--- Exercise instructions ---
Everything except the pictures should be printed exactly as it appears in the records.

---

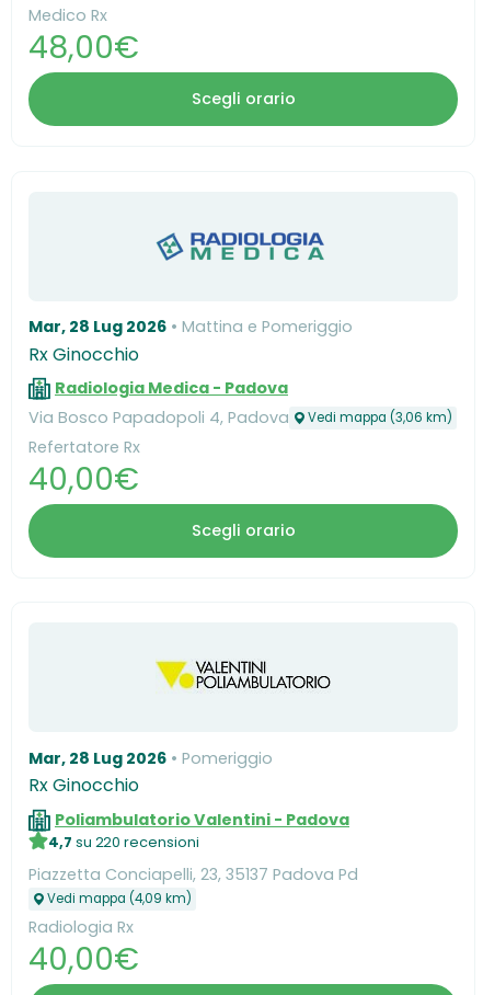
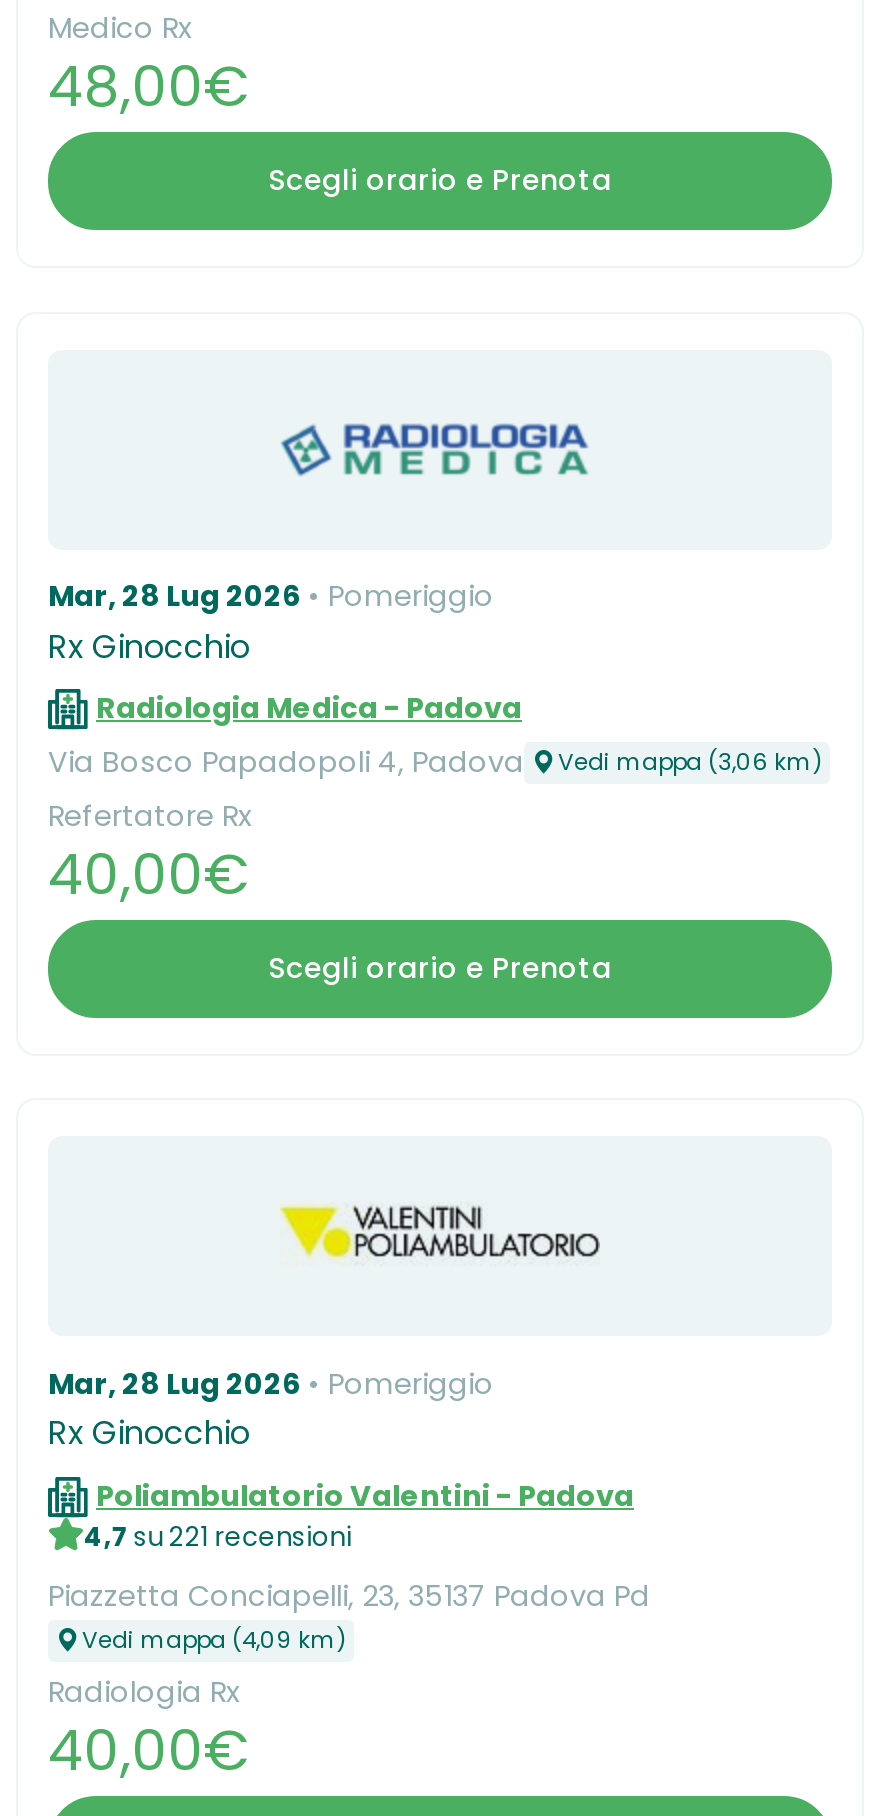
[191,88,295,110] Scegli orario -> [268,160,612,200] Scegli orario e Prenota
[182,316,353,338] Mattina e Pomeriggio -> [328,576,494,616] Pomeriggio
[191,519,295,541] Scegli orario -> [268,948,612,988] Scegli orario e Prenota
[48,831,199,852] 4,7 su 220 recensioni -> [84,1517,351,1555] 4,7 su 221 recensioni

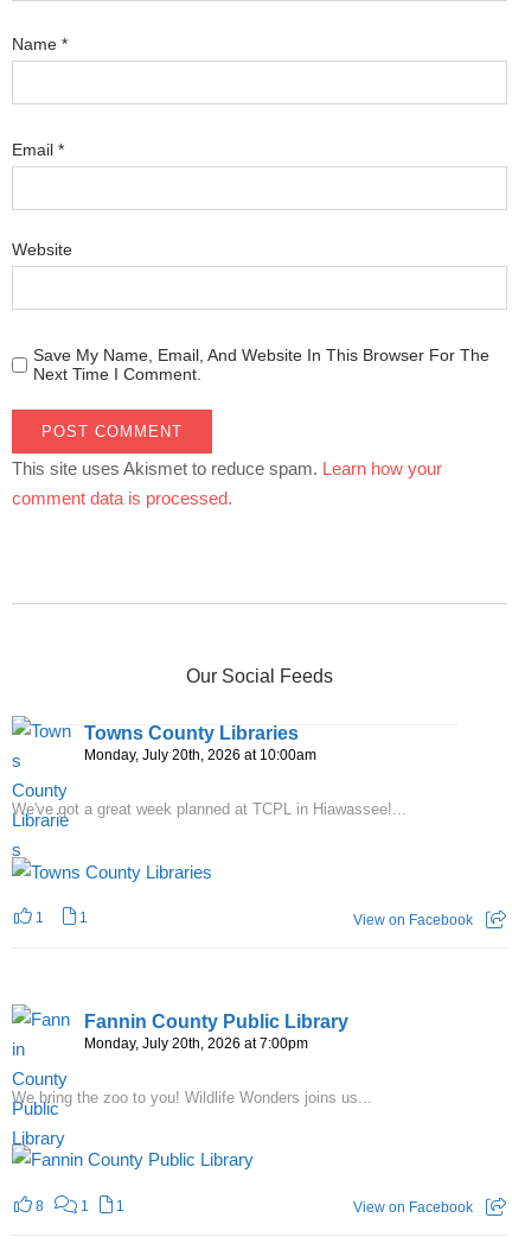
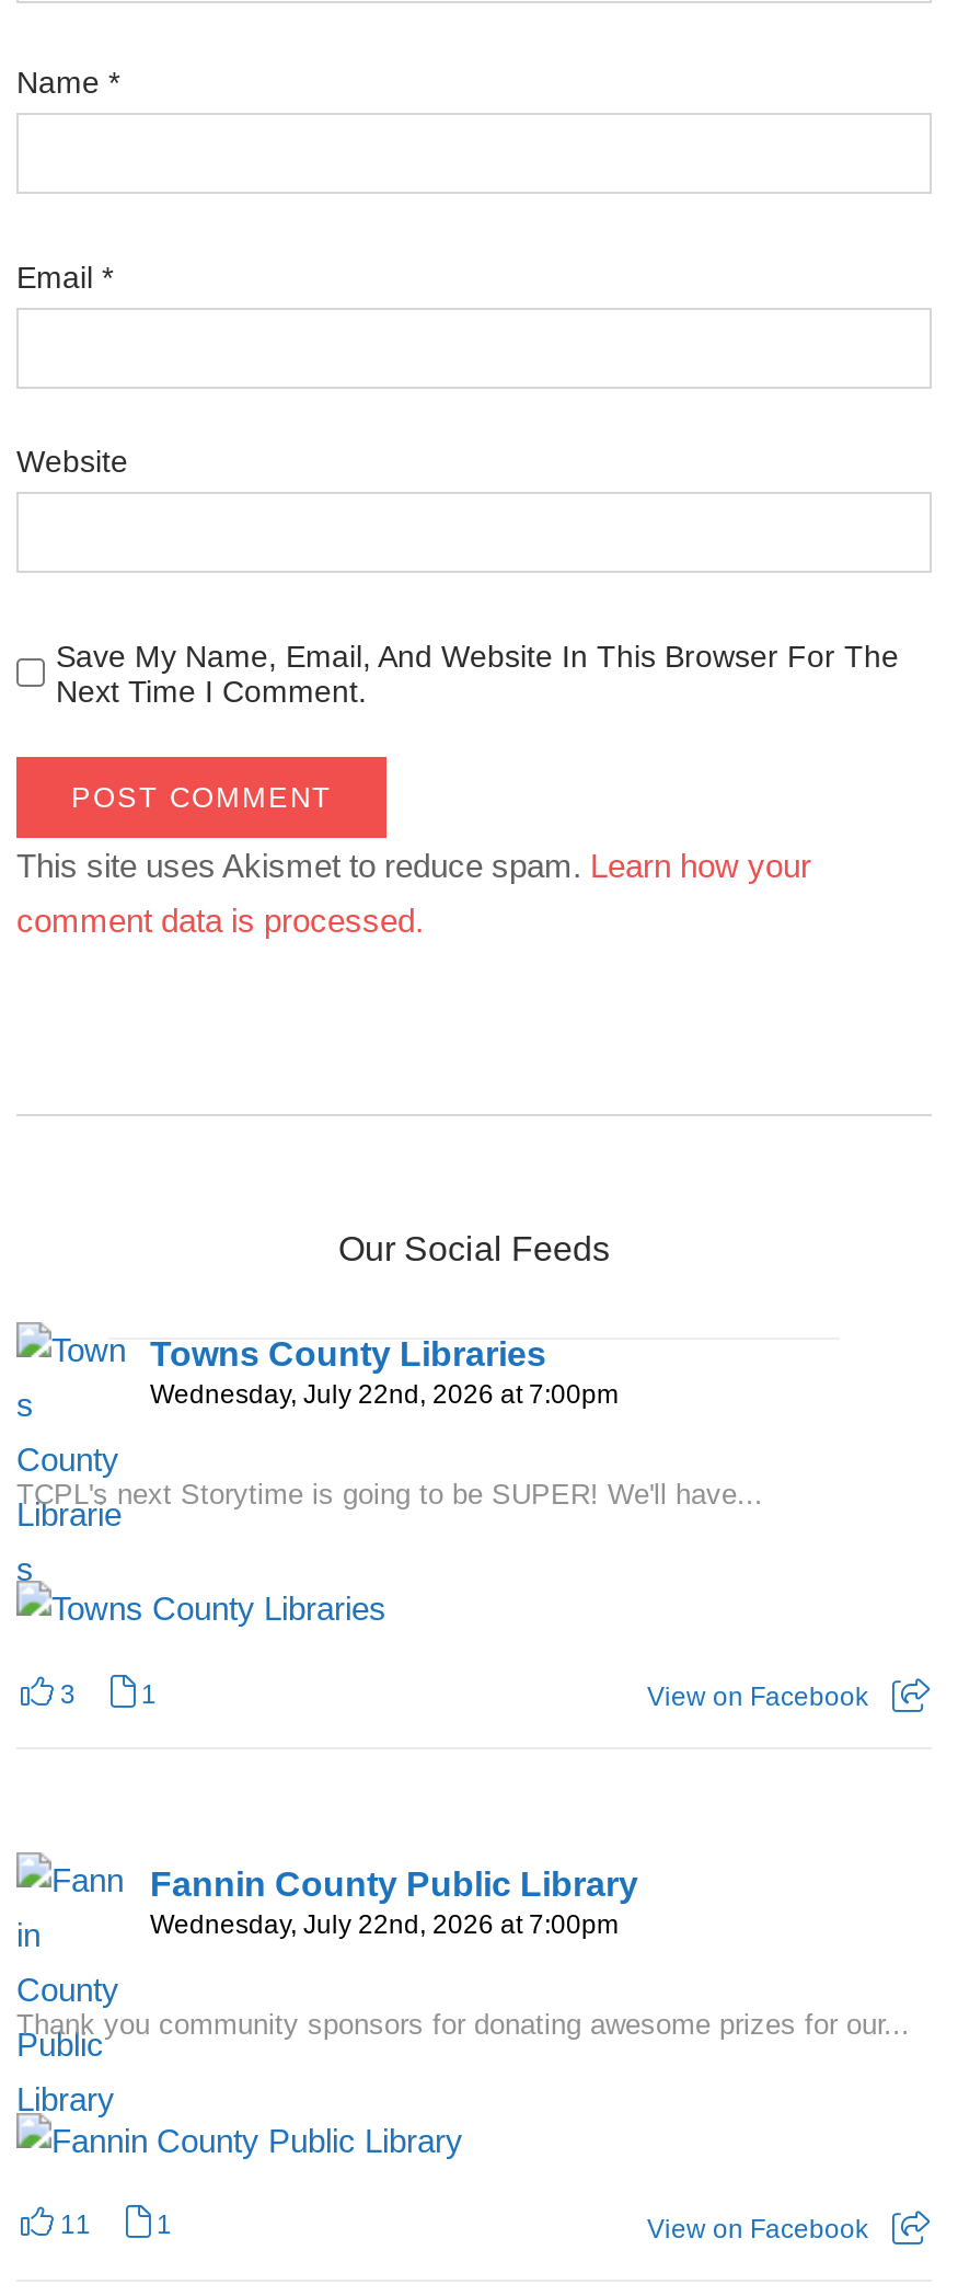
[84,747,316,763] Monday, July 20th, 2026 at 10:00am -> [150,1378,619,1409] Wednesday, July 22nd, 2026 at 7:00pm
[12,800,407,818] We've got a great week planned at TCPL in Hiawassee!... -> [16,1477,763,1509] TCPL's next Storytime is going to be SUPER! We'll have...
[36,909,44,926] 1 -> [60,1678,76,1709] 3
[84,1035,308,1051] Monday, July 20th, 2026 at 7:00pm -> [150,1909,619,1940] Wednesday, July 22nd, 2026 at 7:00pm
[12,1088,372,1106] We bring the zoo to you! Wildlife Wonders joins us... -> [16,2008,910,2041] Thank you community sponsors for donating awesome prizes for our...
[36,1197,89,1214] 8 | 1 -> [60,2210,91,2240] 11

---

--- Task answer ---
[191,88,295,110] Scegli orario -> [268,160,612,200] Scegli orario e Prenota
[182,316,353,338] Mattina e Pomeriggio -> [328,576,494,616] Pomeriggio
[191,519,295,541] Scegli orario -> [268,948,612,988] Scegli orario e Prenota
[48,831,199,852] 4,7 su 220 recensioni -> [84,1517,351,1555] 4,7 su 221 recensioni

[84,747,316,763] Monday, July 20th, 2026 at 10:00am -> [150,1378,619,1409] Wednesday, July 22nd, 2026 at 7:00pm
[12,800,407,818] We've got a great week planned at TCPL in Hiawassee!... -> [16,1477,763,1509] TCPL's next Storytime is going to be SUPER! We'll have...
[36,909,44,926] 1 -> [60,1678,76,1709] 3
[84,1035,308,1051] Monday, July 20th, 2026 at 7:00pm -> [150,1909,619,1940] Wednesday, July 22nd, 2026 at 7:00pm
[12,1088,372,1106] We bring the zoo to you! Wildlife Wonders joins us... -> [16,2008,910,2041] Thank you community sponsors for donating awesome prizes for our...
[36,1197,89,1214] 8 | 1 -> [60,2210,91,2240] 11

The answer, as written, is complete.